■ Assigned task:
The result should be the lines from the one holding "2024-06-25 14:07:00 | low: 140.57 -> 140.56" to the end of the records below, repeated exactly. No pictures.

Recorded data
== Segment start ==

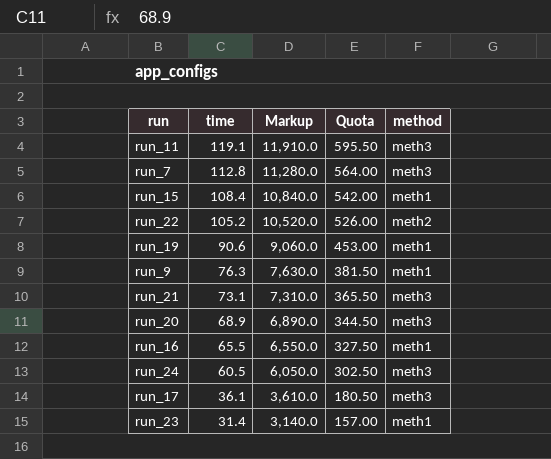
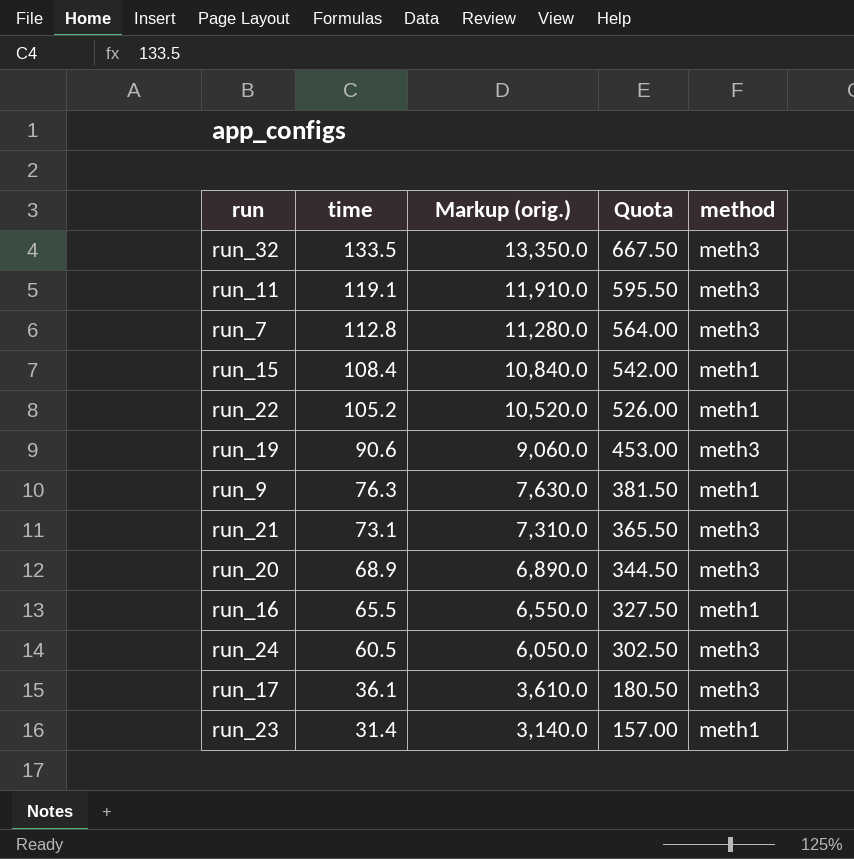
column name: Markup -> Markup (orig.)
row run_32: none -> 133.5 | 13,350.0 | 667.50 | meth3
run_22 | method: meth2 -> meth1
run_19 | method: meth1 -> meth3

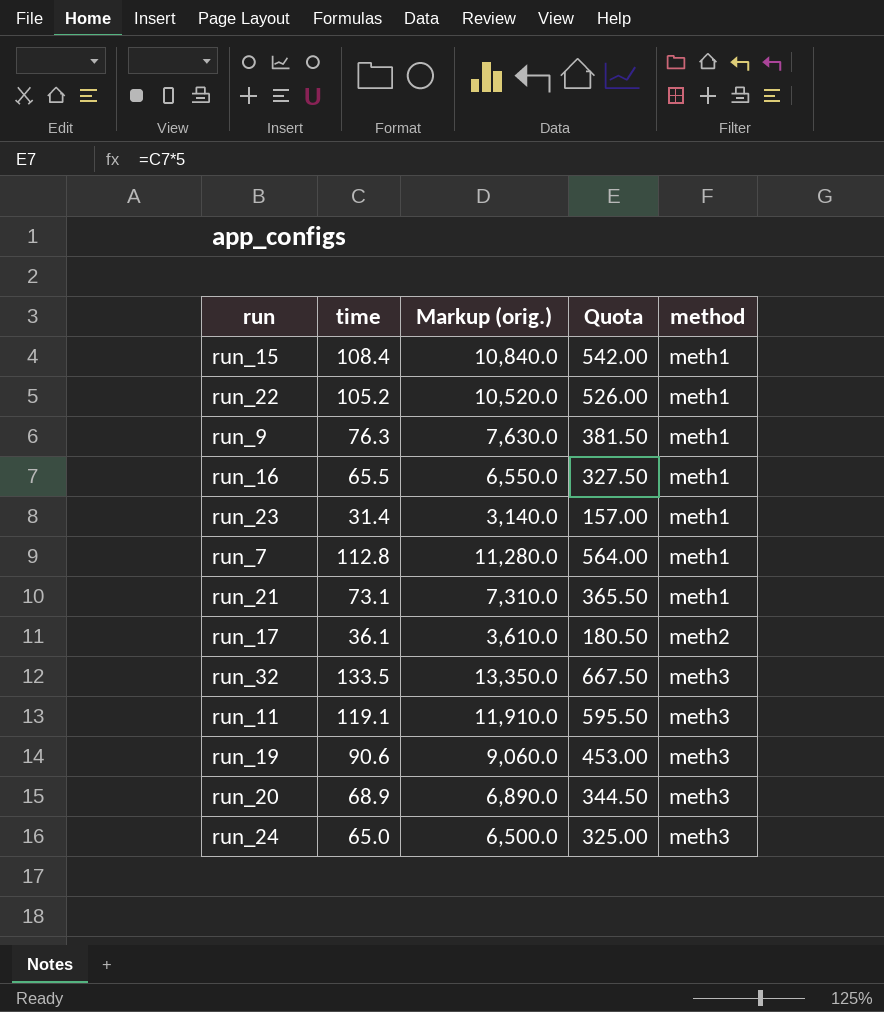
row order: time descending -> method ascending
run_7 | method: meth3 -> meth1
run_21 | method: meth3 -> meth1
run_17 | method: meth3 -> meth2
run_24 | time: 60.5 -> 65.0
run_24 | Markup (orig.): 6,050.0 -> 6,500.0
run_24 | Quota: 302.50 -> 325.00

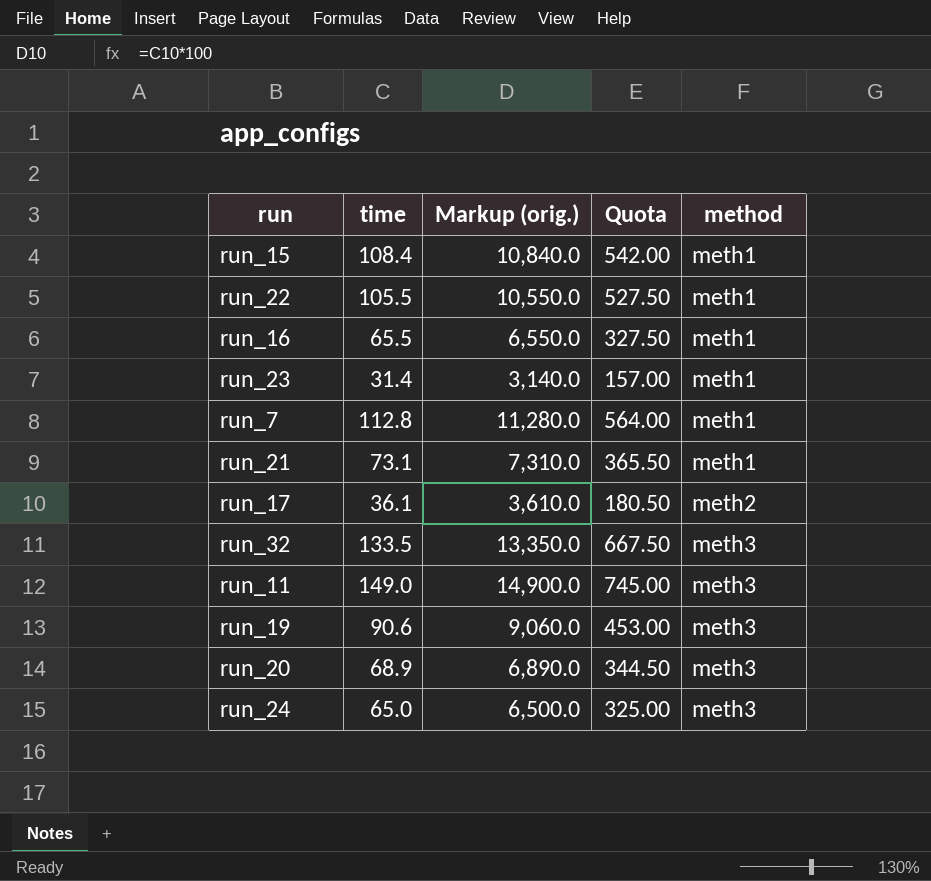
row run_9: 76.3 | 7,630.0 | 381.50 | meth1 -> none
run_22 | time: 105.2 -> 105.5
run_22 | Markup (orig.): 10,520.0 -> 10,550.0
run_22 | Quota: 526.00 -> 527.50
run_11 | time: 119.1 -> 149.0
run_11 | Markup (orig.): 11,910.0 -> 14,900.0
run_11 | Quota: 595.50 -> 745.00

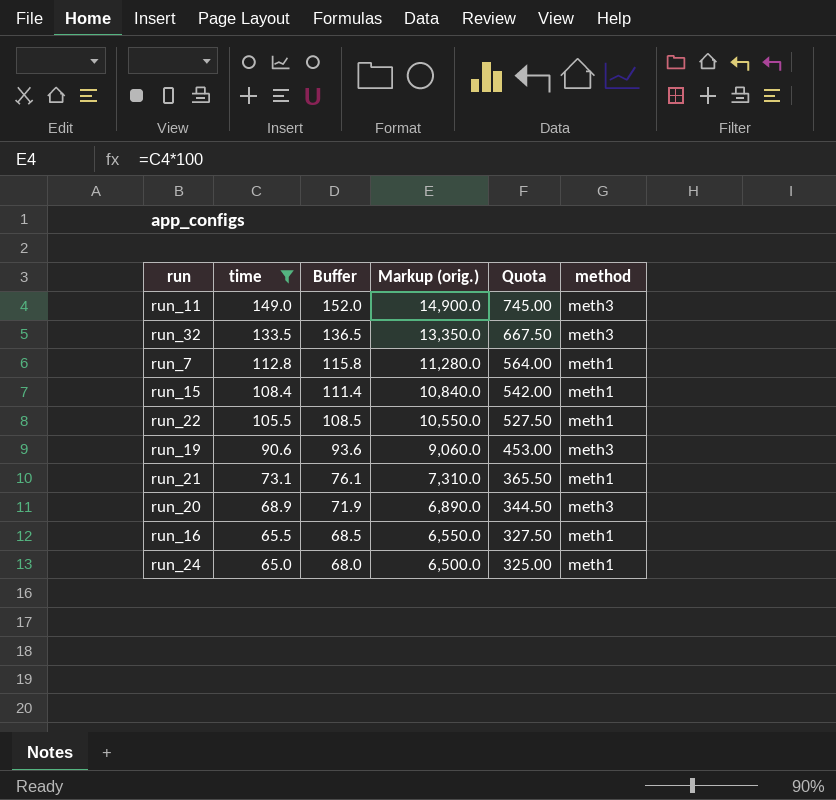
filter: none -> time >= 65.0
row order: method ascending -> time descending
column Buffer | formula: none -> [time] + 3
run_24 | method: meth3 -> meth1

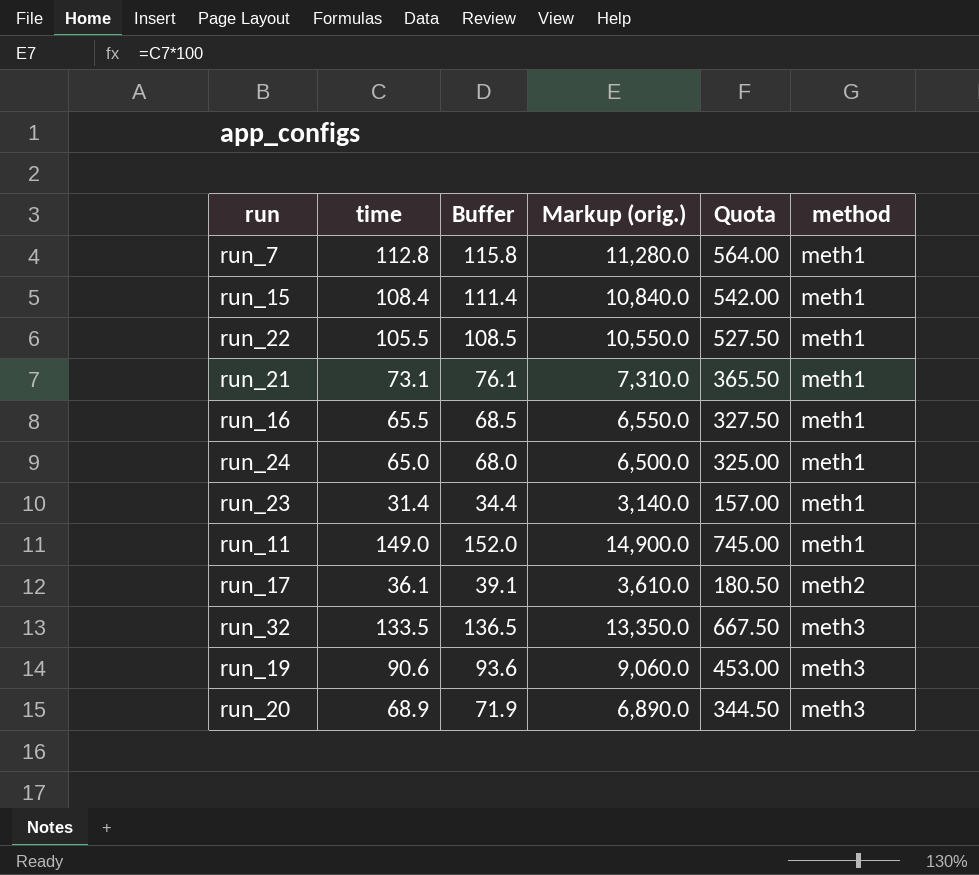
filter: time >= 65.0 -> none
row order: time descending -> method ascending
run_11 | method: meth3 -> meth1

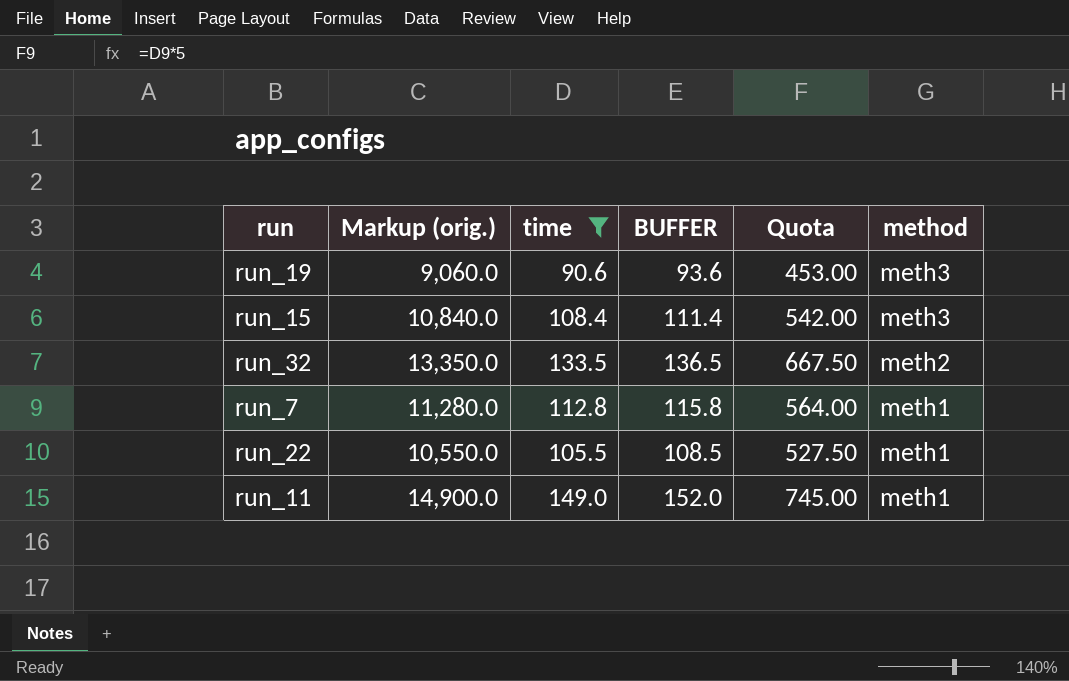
filter: none -> time >= 90.6
row order: method ascending -> method descending
column Markup (orig.) | position: 4 -> 2
column name: Buffer -> BUFFER
run_15 | method: meth1 -> meth3
run_32 | method: meth3 -> meth2

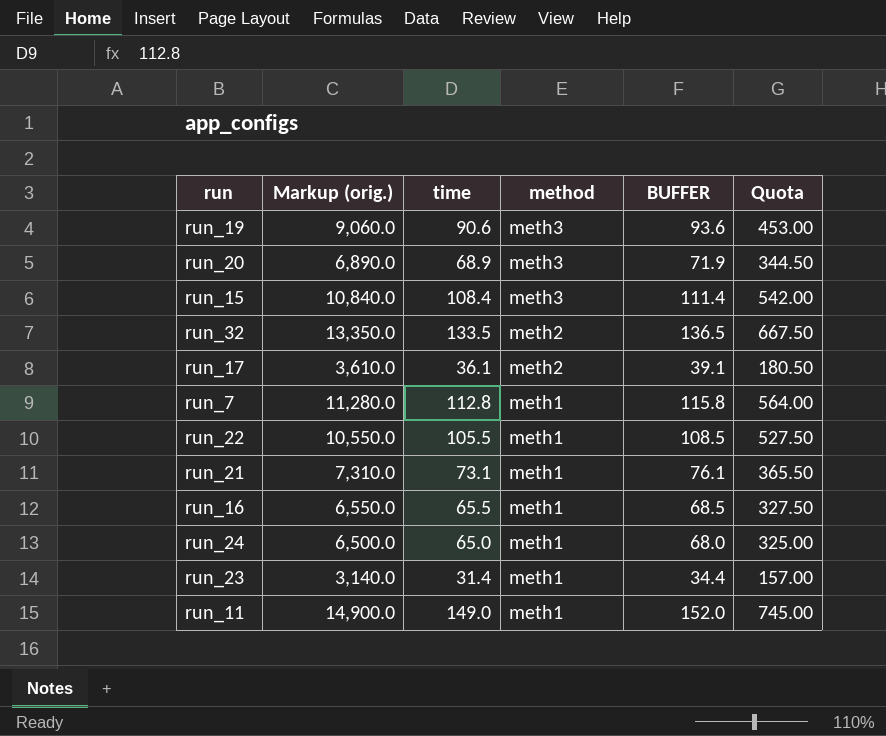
filter: time >= 90.6 -> none
column method | position: 6 -> 4

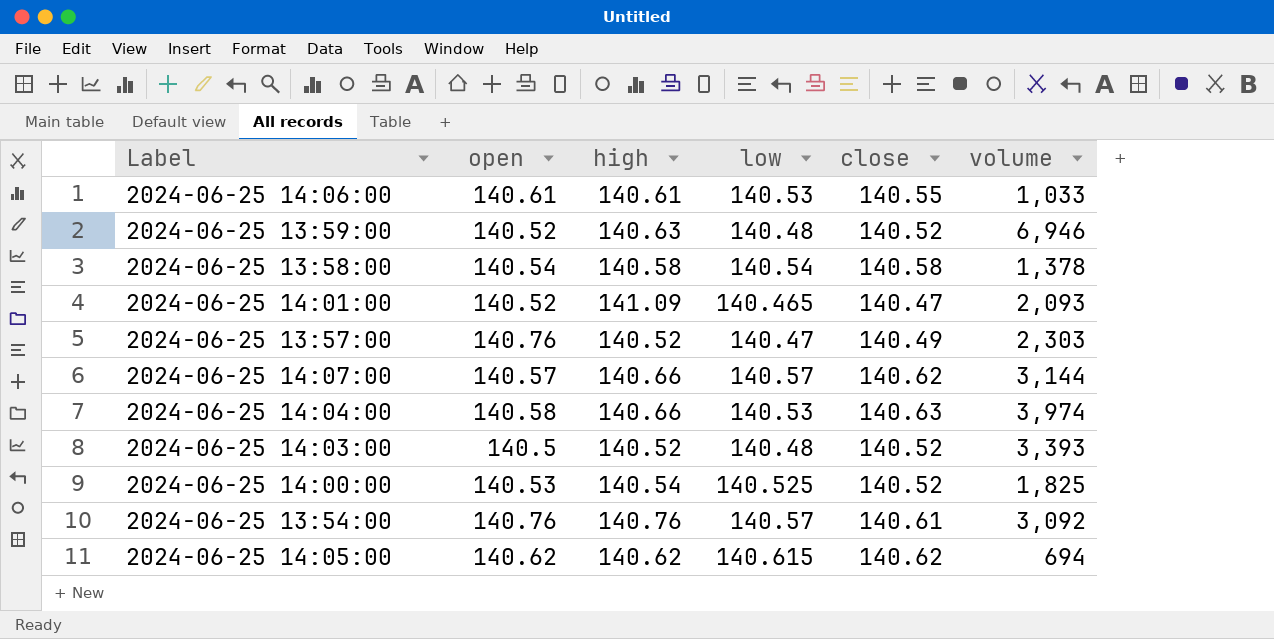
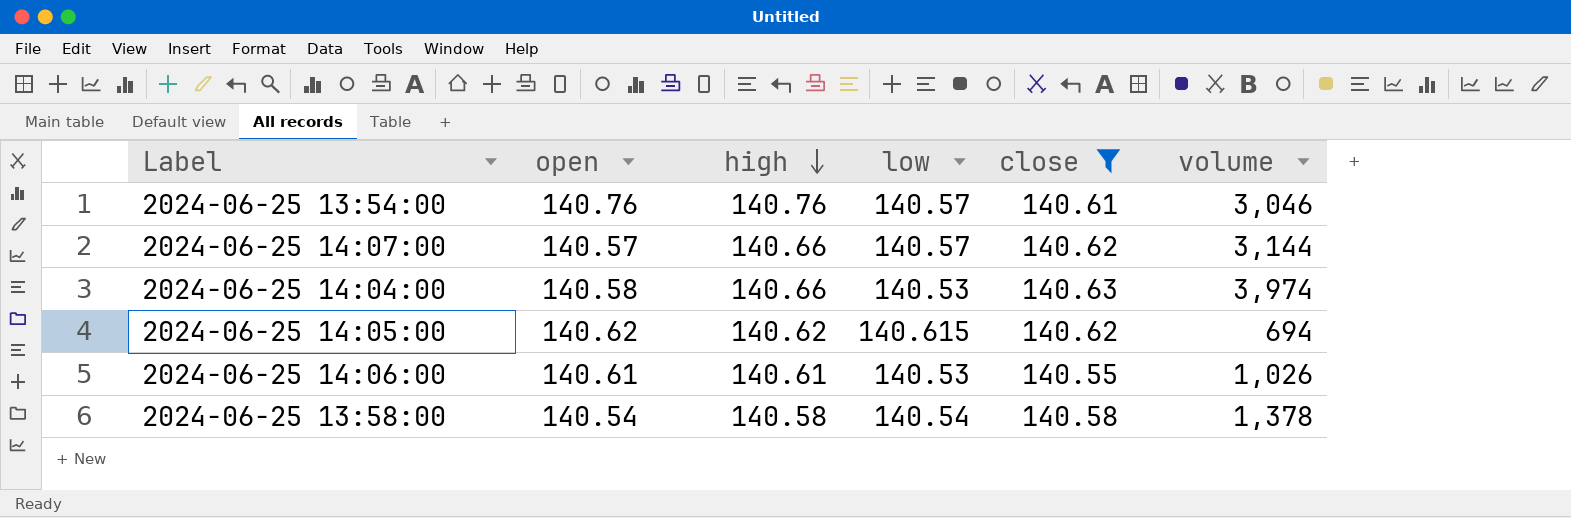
filter: none -> close >= 140.55
row order: none -> high descending
2024-06-25 13:54:00 | volume: 3,092 -> 3,046
2024-06-25 14:06:00 | volume: 1,033 -> 1,026

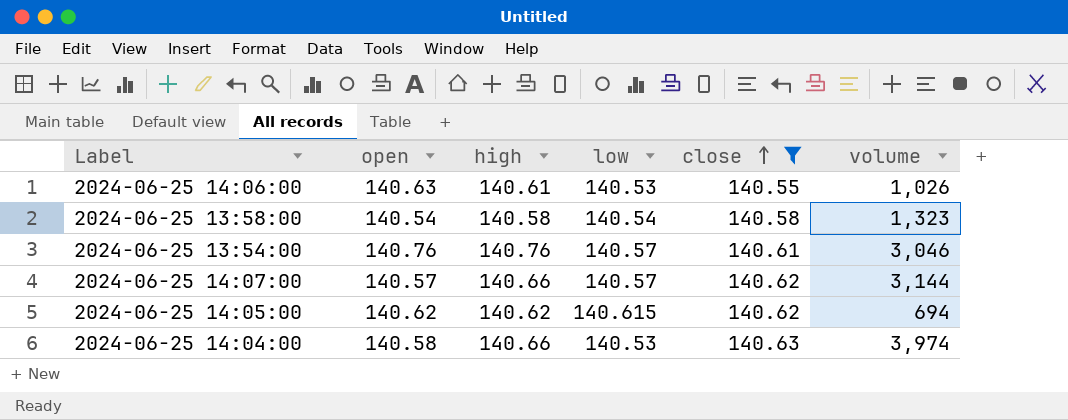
row order: high descending -> close ascending
2024-06-25 14:06:00 | open: 140.61 -> 140.63
2024-06-25 13:58:00 | volume: 1,378 -> 1,323

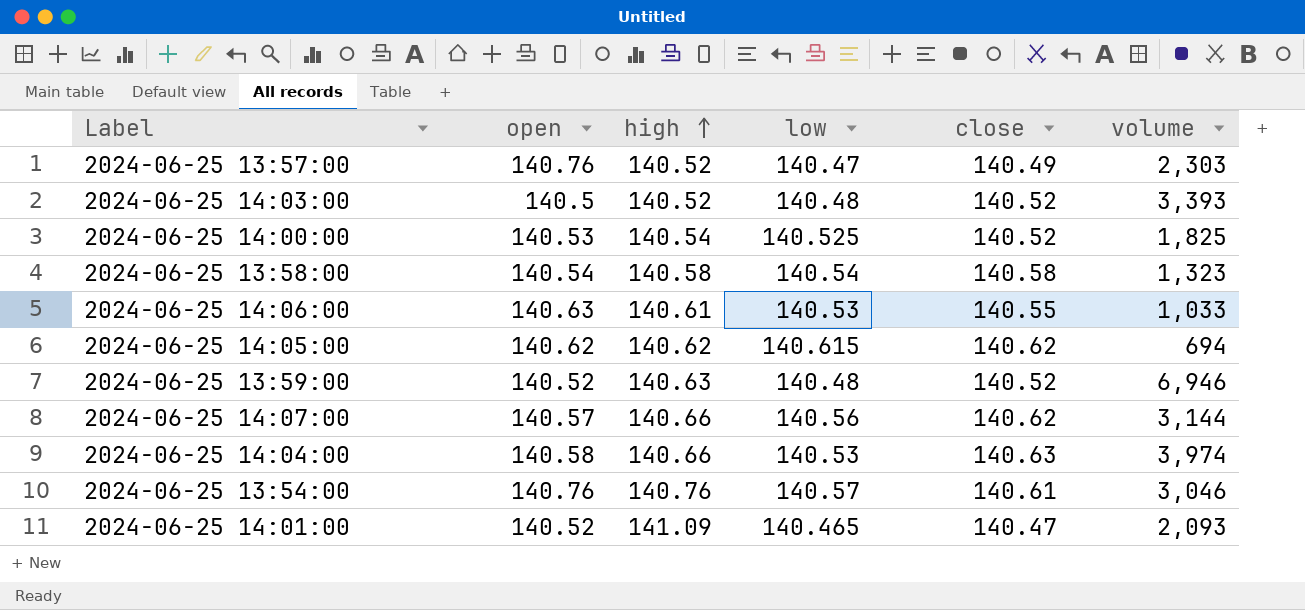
filter: close >= 140.55 -> none
row order: close ascending -> high ascending
2024-06-25 14:06:00 | volume: 1,026 -> 1,033
2024-06-25 14:07:00 | low: 140.57 -> 140.56

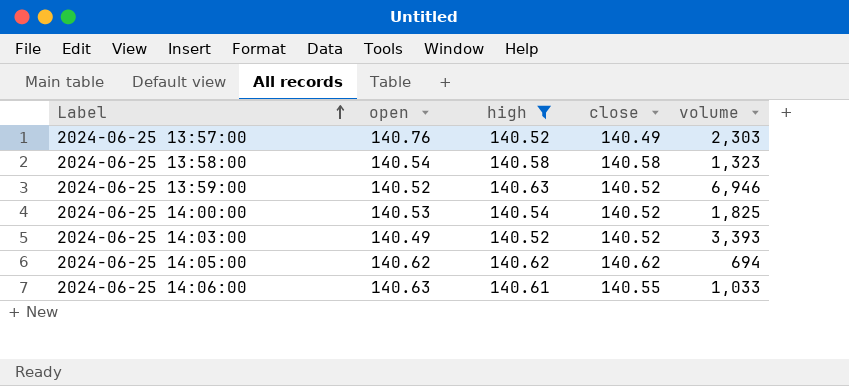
filter: none -> high <= 140.63
row order: high ascending -> Label ascending
column low | position: 4 -> none
2024-06-25 14:03:00 | open: 140.5 -> 140.49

== Segment end ==

■ Response:
2024-06-25 14:07:00 | low: 140.57 -> 140.56

filter: none -> high <= 140.63
row order: high ascending -> Label ascending
column low | position: 4 -> none
2024-06-25 14:03:00 | open: 140.5 -> 140.49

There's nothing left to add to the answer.